When the word "podle" shows up in a line of the records below, copy that line.

--- Data for this exercise Enclosed Below ---

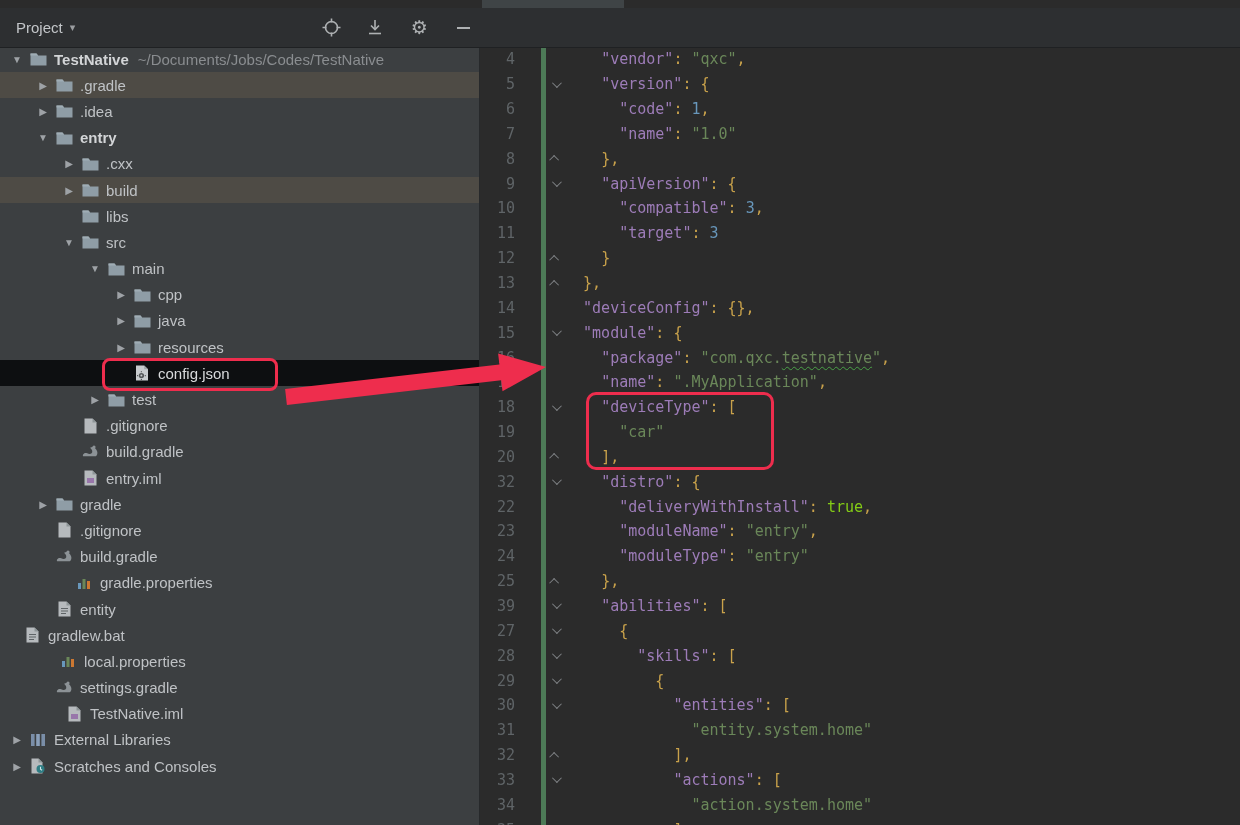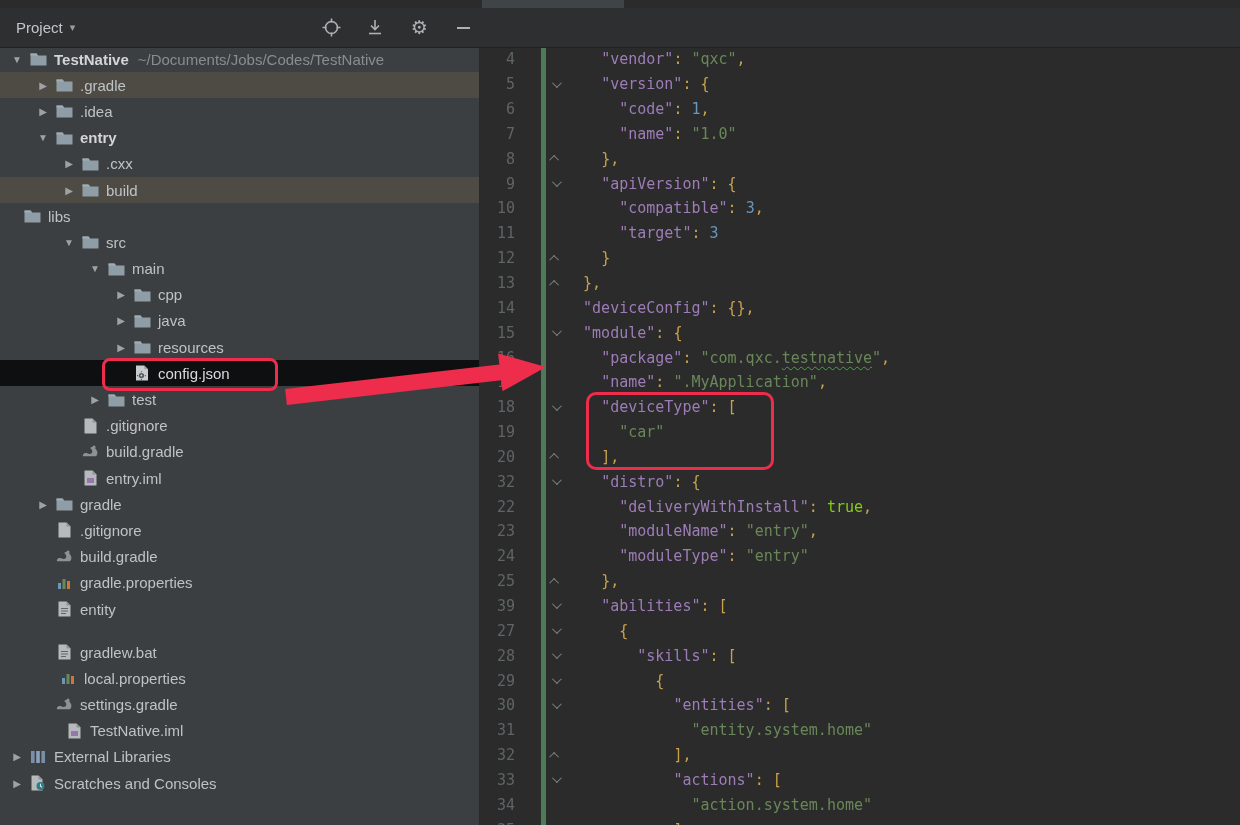--- a/index.html
+++ b/index.html
@@ -150,21 +150,21 @@
       <div class="trow hl" style="padding-left: 58px;">
         <span class="tarrow">▶</span>
         <span class="ticon">
           <svg width="17" height="14" viewBox="0 0 17 14">
             <path fill="#8f9da6" d="M.5 1.5h6l1.6 2h8.4V13.5H.5z"></path>
             <path fill="#a0adb5" d="M.5 1.5h6l1.6 2H.5z"></path>
           </svg>
         </span>
         <span class="tlabel">build</span>
       </div>
-      <div class="trow" style="">
+      <div class="trow" style="padding-left: 58px;">
         <span class="tarrow"></span>
         <span class="ticon">
           <svg width="17" height="14" viewBox="0 0 17 14">
             <path fill="#8f9da6" d="M.5 1.5h6l1.6 2h8.4V13.5H.5z"></path>
             <path fill="#a0adb5" d="M.5 1.5h6l1.6 2H.5z"></path>
           </svg>
         </span>
         <span class="tlabel">libs</span>
       </div>
       <div class="trow" style="padding-left: 58px;">
@@ -294,21 +294,21 @@
       <div class="trow" style="padding-left: 32px;">
         <span class="tarrow"></span>
         <span class="ticon">
           <svg width="16" height="13" viewBox="0 0 16 13">
             <path fill="#8c9296" d="M13.3 3.4C12.1 1.8 10 1.4 8.5 2.5c-.3.2-.3.5 0 .7 1.8 1.5 2.4 3.8 1.1 5-1 1-2.7 1-4.4.1-1.7-.9-3.3-.3-4.1 1.2-.5 1-.2 1.8.4 1.8h11.2c1.6 0 2.7-1.5 2.7-3.4 0-1.6-.7-3.2-2.1-4.5z"></path>
             <circle cx="12" cy="2" r="1.6" fill="#8c9296"></circle>
           </svg>
         </span>
         <span class="tlabel">build.gradle</span>
       </div>
-      <div class="trow" style="padding-left: 32px;">
+      <div class="trow" style="padding-left: 32px; margin-left: 20px;">
         <span class="tarrow"></span>
         <span class="ticon">
           <svg width="14" height="14" viewBox="0 0 14 14">
             <rect x="1" y="7" width="3" height="6" fill="#6897bb"></rect>
             <rect x="5.5" y="3" width="3" height="10" fill="#6a8759"></rect>
             <rect x="10" y="5" width="3" height="8" fill="#cc7832"></rect>
           </svg>
         </span>
         <span class="tlabel">gradle.properties</span>
       </div>
@@ -316,21 +316,21 @@
         <span class="tarrow"></span>
         <span class="ticon">
           <svg width="13" height="16" viewBox="0 0 13 16">
             <path fill="#b6babd" d="M.5 .5h8L12.5 4.5V15.5H.5z"></path>
             <path fill="#8e9598" d="M8.5 .5 12.5 4.5H8.5z"></path>
             <path stroke="#5f6467" stroke-width="1.2" d="M3 7.5h7M3 10h7M3 12.5h5"></path>
           </svg>
         </span>
         <span class="tlabel">entity</span>
       </div>
-      <div class="trow" style="padding-left: 32px; margin-top: 17px;">
+      <div class="trow" style="">
         <span class="tarrow"></span>
         <span class="ticon">
           <svg width="13" height="16" viewBox="0 0 13 16">
             <path fill="#b6babd" d="M.5 .5h8L12.5 4.5V15.5H.5z"></path>
             <path fill="#8e9598" d="M8.5 .5 12.5 4.5H8.5z"></path>
             <path stroke="#5f6467" stroke-width="1.2" d="M3 7.5h7M3 10h7M3 12.5h5"></path>
           </svg>
         </span>
         <span class="tlabel">gradlew.bat</span>
       </div>

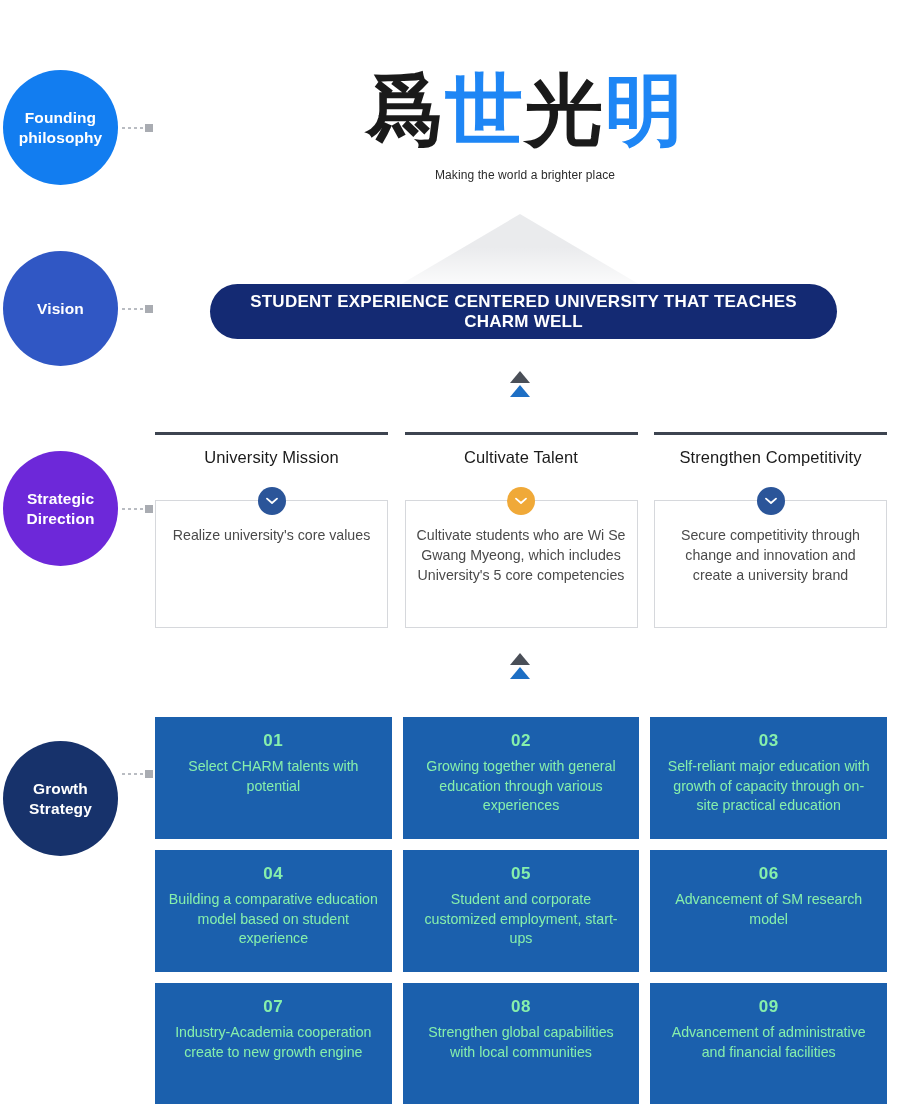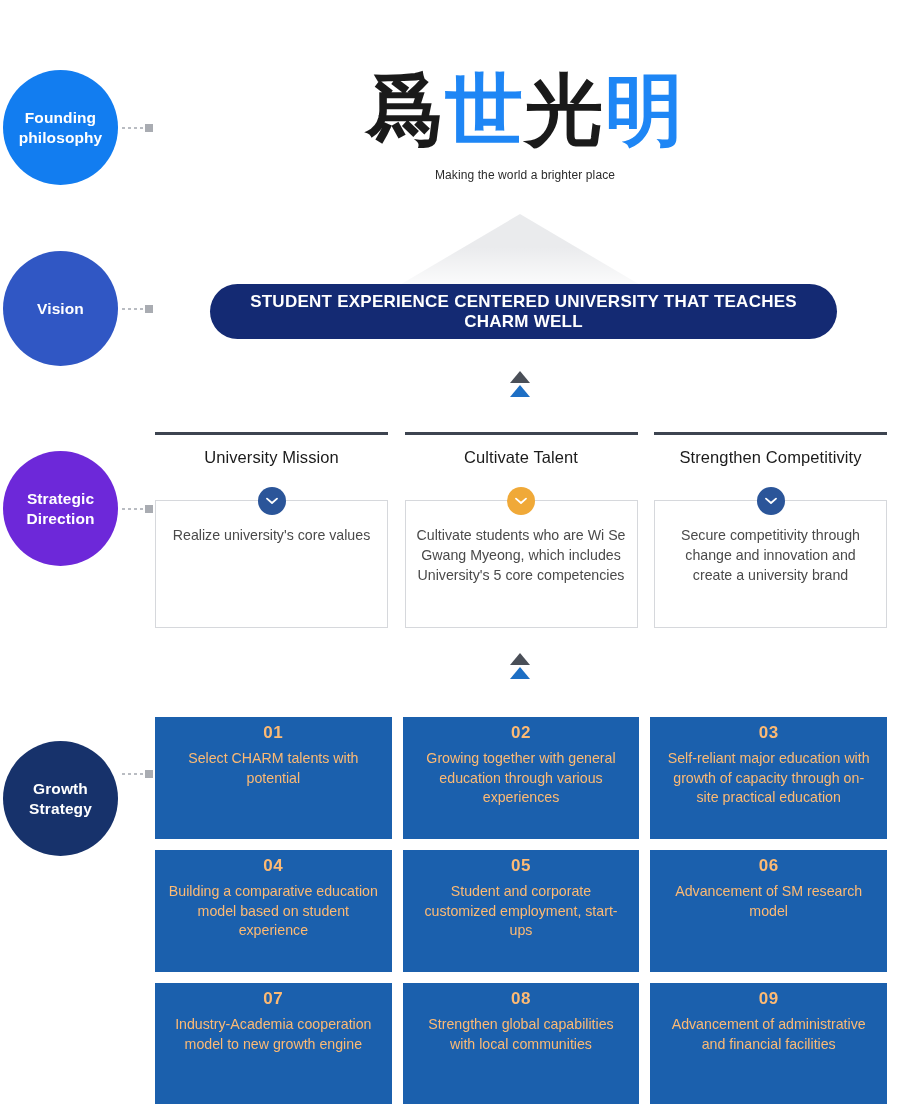--- a/index.html
+++ b/index.html
@@ -179,22 +179,22 @@
     width: 732px;
     display: flex;
     flex-direction: column;
     gap: 11px;
   }
   .gs-row { display: flex; justify-content: space-between; gap: 11px; }
   .gs-card {
     flex: 1 1 0;
     height: 122px;
     background: #1B60AD;
-    color: #fdba74;
-    padding: 6px 12px 10px;
+    color: #86efac;
+    padding: 14px 12px 10px;
     text-align: center;
   }
   .gs-num {
     font-size: 17px;
     font-weight: 700;
     letter-spacing: .6px;
     margin-bottom: 6px;
   }
   .gs-text {
     font-size: 14.2px;
@@ -337,21 +337,21 @@
       </div>
       <div class="gs-card">
         <div class="gs-num">06</div>
         <div class="gs-text">Advancement of SM research model</div>
       </div>
     </div>
 
     <div class="gs-row">
       <div class="gs-card">
         <div class="gs-num">07</div>
-        <div class="gs-text">Industry-Academia cooperation model to new growth engine</div>
+        <div class="gs-text">Industry-Academia cooperation create to new growth engine</div>
       </div>
       <div class="gs-card">
         <div class="gs-num">08</div>
         <div class="gs-text">Strengthen global capabilities with local communities</div>
       </div>
       <div class="gs-card">
         <div class="gs-num">09</div>
         <div class="gs-text">Advancement of administrative and financial facilities</div>
       </div>
     </div>

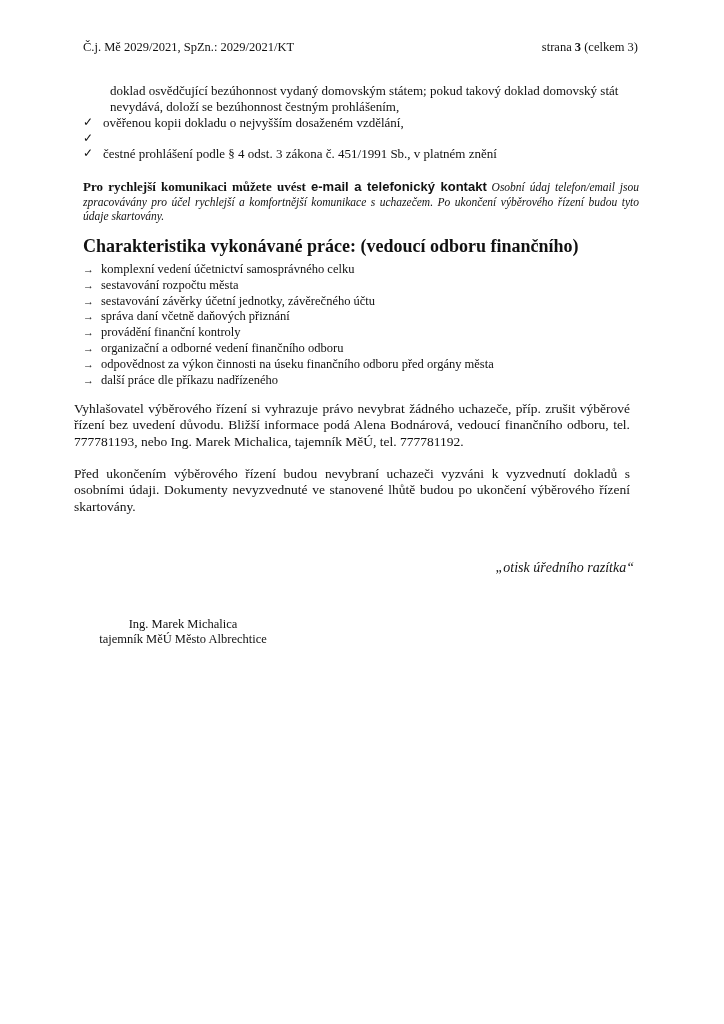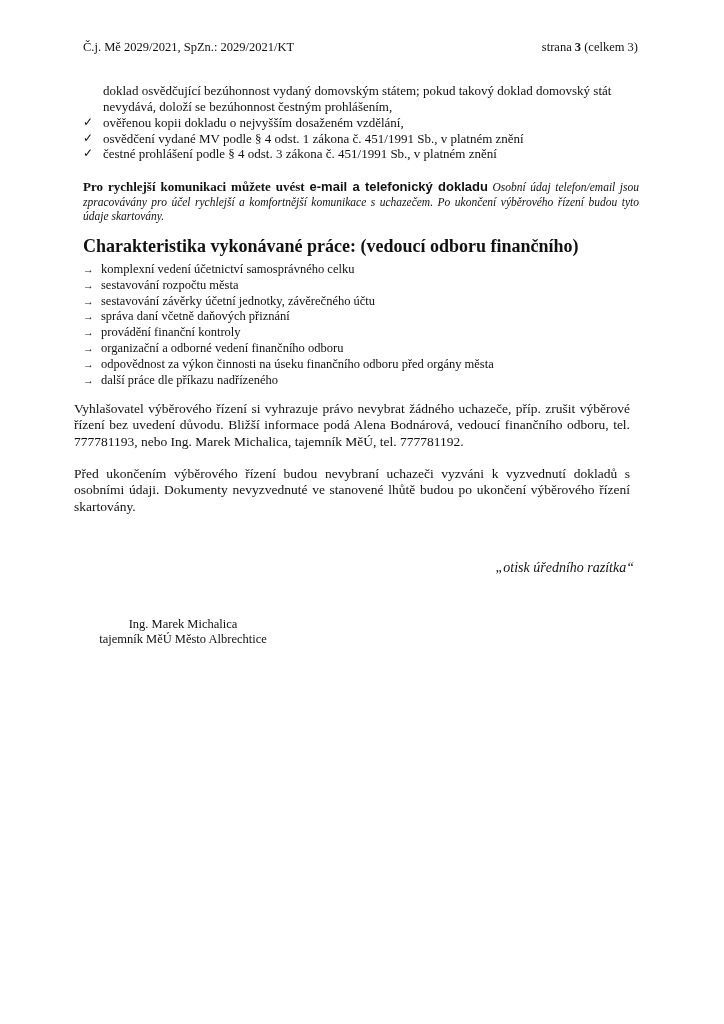--- a/index.html
+++ b/index.html
@@ -6,21 +6,21 @@
   body {
     width: 724px; height: 1024px; position: relative; overflow: hidden;
     font-family: "Liberation Serif", serif; color: #111; font-size: 13px;
   }
   .header {
     position: absolute; top: 40px; left: 83px; width: 555px;
     display: flex; justify-content: space-between; font-size: 12.5px;
   }
   .header b { font-weight: bold; }
   .cont {
-    position: absolute; left: 103px; top: 83px; width: 535px; line-height: 16px;
+    position: absolute; left: 110px; top: 83px; width: 535px; line-height: 16px;
   }
   .checklist {
     position: absolute; left: 83px; top: 115px; width: 560px;
     list-style: none; margin: 0; padding: 0; line-height: 15.7px;
   }
   .checklist li { display: flex; }
   .checklist .mark { width: 20px; flex: 0 0 20px; font-size: 12px; }
   .contact {
     position: absolute; left: 83px; top: 180px; width: 556px;
     line-height: 13.5px; text-align: justify;
@@ -61,29 +61,28 @@
 
 <div class="cont">doklad osvědčující bezúhonnost vydaný domovským státem; pokud takový doklad domovský stát nevydává, doloží se bezúhonnost čestným prohlášením,</div>
 
 <ul class="checklist">
   <li>
       <span class="mark">✓</span>
       <span>ověřenou kopii dokladu o nejvyšším dosaženém vzdělání,</span>
     </li>
   <li>
       <span class="mark">✓</span>
-      <span>osvědčení vydané MV podle § 4 odst. 1 zákona č. 451/1991 Sb., v platném znění</span>
     </li>
   <li>
       <span class="mark">✓</span>
       <span>čestné prohlášení podle § 4 odst. 3 zákona č. 451/1991 Sb., v platném znění</span>
     </li>
 </ul>
 
-<div class="contact"><span class="bold">Pro rychlejší komunikaci můžete uvést </span><span class="bold2">e-mail a telefonický dokladu</span><span class="ital"> Osobní údaj telefon/email jsou zpracovávány pro účel rychlejší a komfortnější komunikace s uchazečem. Po ukončení výběrového řízení budou tyto údaje skartovány.</span></div>
+<div class="contact"><span class="bold">Pro rychlejší komunikaci můžete uvést </span><span class="bold2">e-mail a telefonický kontakt</span><span class="ital"> Osobní údaj telefon/email jsou zpracovávány pro účel rychlejší a komfortnější komunikace s uchazečem. Po ukončení výběrového řízení budou tyto údaje skartovány.</span></div>
 
 <div class="section-title">Charakteristika vykonávané práce: (vedoucí odboru finančního)</div>
 
 <ul class="duties">
   <li>
       <span class="arrow">→</span>
       <span>komplexní vedení účetnictví samosprávného celku</span>
     </li>
   <li>
       <span class="arrow">→</span>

--- End of Enclosed Data for this exercise ---

**Solution for this task**
-      <span>osvědčení vydané MV podle § 4 odst. 1 zákona č. 451/1991 Sb., v platném znění</span>
       <span>čestné prohlášení podle § 4 odst. 3 zákona č. 451/1991 Sb., v platném znění</span>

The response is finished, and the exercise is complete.